Wiele zależy od tego, jak zdefiniujemy komunikację i porozumiewanie się. Wiadomo, że mikroorganizmy nie czytają „Pana Tadeusza” i nie biorą udziału w filozoficznych dysputach. Ale niejedna osoba mogłaby się szczerze zdziwić, dowiedziawszy się, jak zaawansowany system wymiany informacji funkcjonuje w świecie bakterii.
Zacznijmy od tego, jak zbudowane są mikroorganizmy. Ich komórki składają się z wielu cząsteczek. Najważniejszą jest DNA, czyli materiał genetyczny. To pewnego rodzaju książka kucharska, zawierająca przepisy na to, jak zbudować jedne z ważniejszych cegiełek tworzących organizmy żywe. Mowa oczywiście o białkach. Z nich oraz z cząsteczek tłuszczów jak z puzzli budowana jest biologiczna układanka. Tworzone są różne struktury wewnątrz komórki, a także otaczająca je powłoka zwana błoną komórkową. Na niej osadzona jest ściana komórkowa złożona z najróżniejszych cząsteczek. Niektóre z molekuł znajdujących się na powierzchni pełnią funkcję podobną do aparatu mowy, inne odpowiedzialne są za „słyszenie”.

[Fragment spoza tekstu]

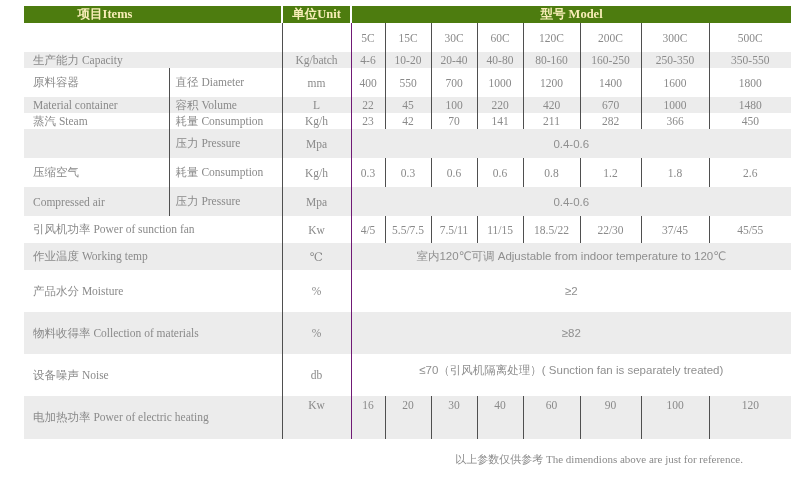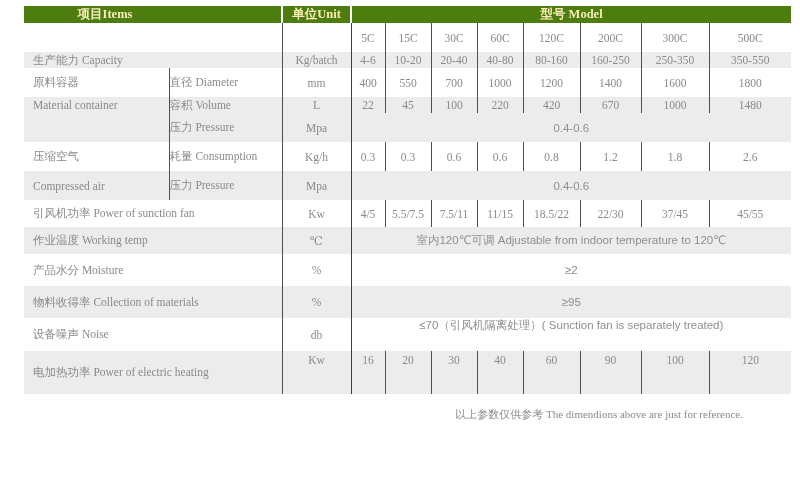"直径 Diameter" td.item-sub { padding-left: none -> 6px }
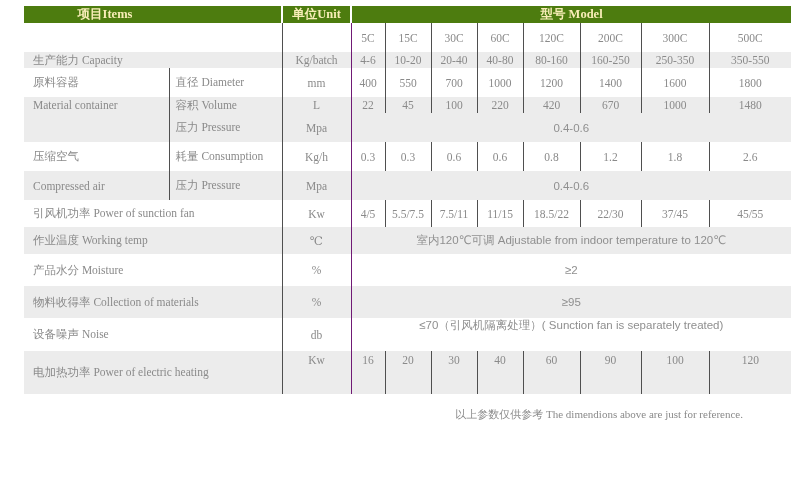"蒸汽 Steam" tr.r30 { html: none -> <tr> <td>蒸汽 Steam</td> <td>耗量 Consumption</td> <td>Kg/h</td> <td>23</td> <td>42</td> <td>70</td> <td>141</td> <td>211</td> <td>282</td> <td>366</td> <td>450</td> </tr> }
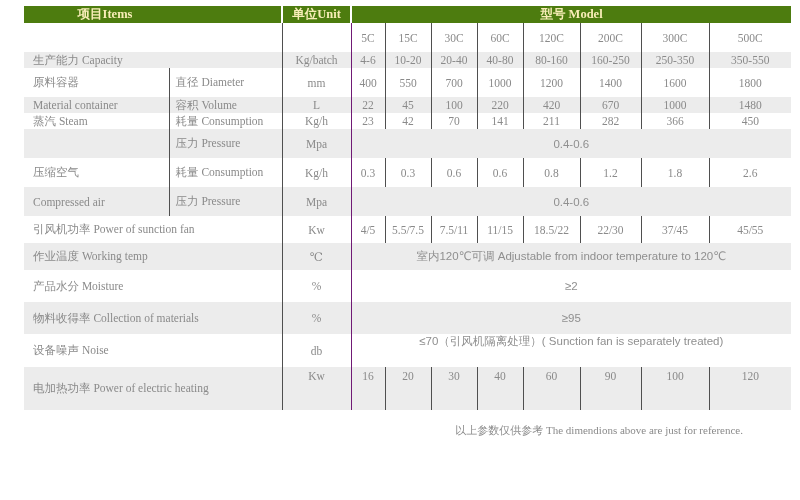"产品水分 Moisture" tr.r28 { height: 32px -> 42px }
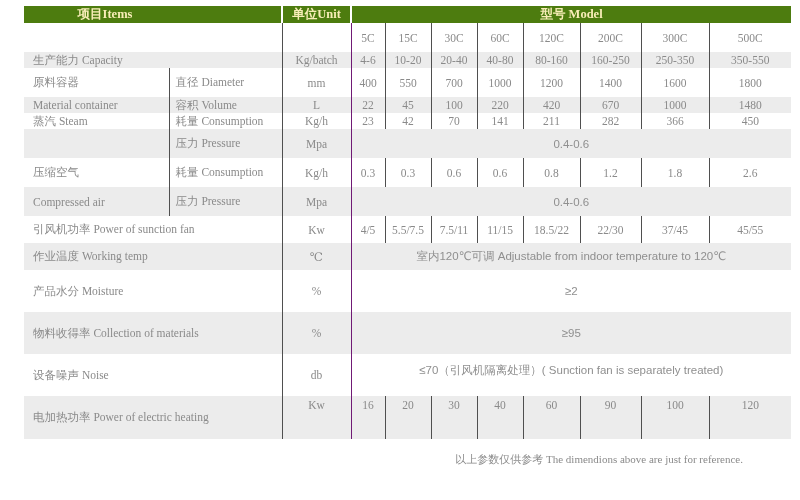"≥95" td.sans { text: 95 -> 82 }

Oczywiście, mówienie i słuchanie odbywa się inaczej niż u nas. W odróżnieniu od ludzi mikroorganizmy nie wypowiadają słów. Zamiast nich produkują niewielkie cząsteczki wyrzucane poza komórkę. To właśnie one niosą ważne dla społeczności informacje, które bakterie rozumieją w lot, a my musieliśmy się dopiero ich nauczyć. Niektóre z tych cząsteczek znaczą: „przestań rosnąć”, kolejne wyrażają komendę „komórki, rozrastajcie się”, a inne: „uwaga, zaraz skończy się nam jedzenie” albo „musisz oddać za nas życie”. „Mówienie” to jedno, ale „słuchanie” to inna historia. Komunikujące się mikroorganizmy mają molekularne „uszy” zwane receptorami. Znajdują się one na powierzchni komórki i także są cząsteczkami. Potrafią wyłapać wiadomość wśród mieszaniny innych cząsteczek i wymusić konkretne działania na mikroorganizmie.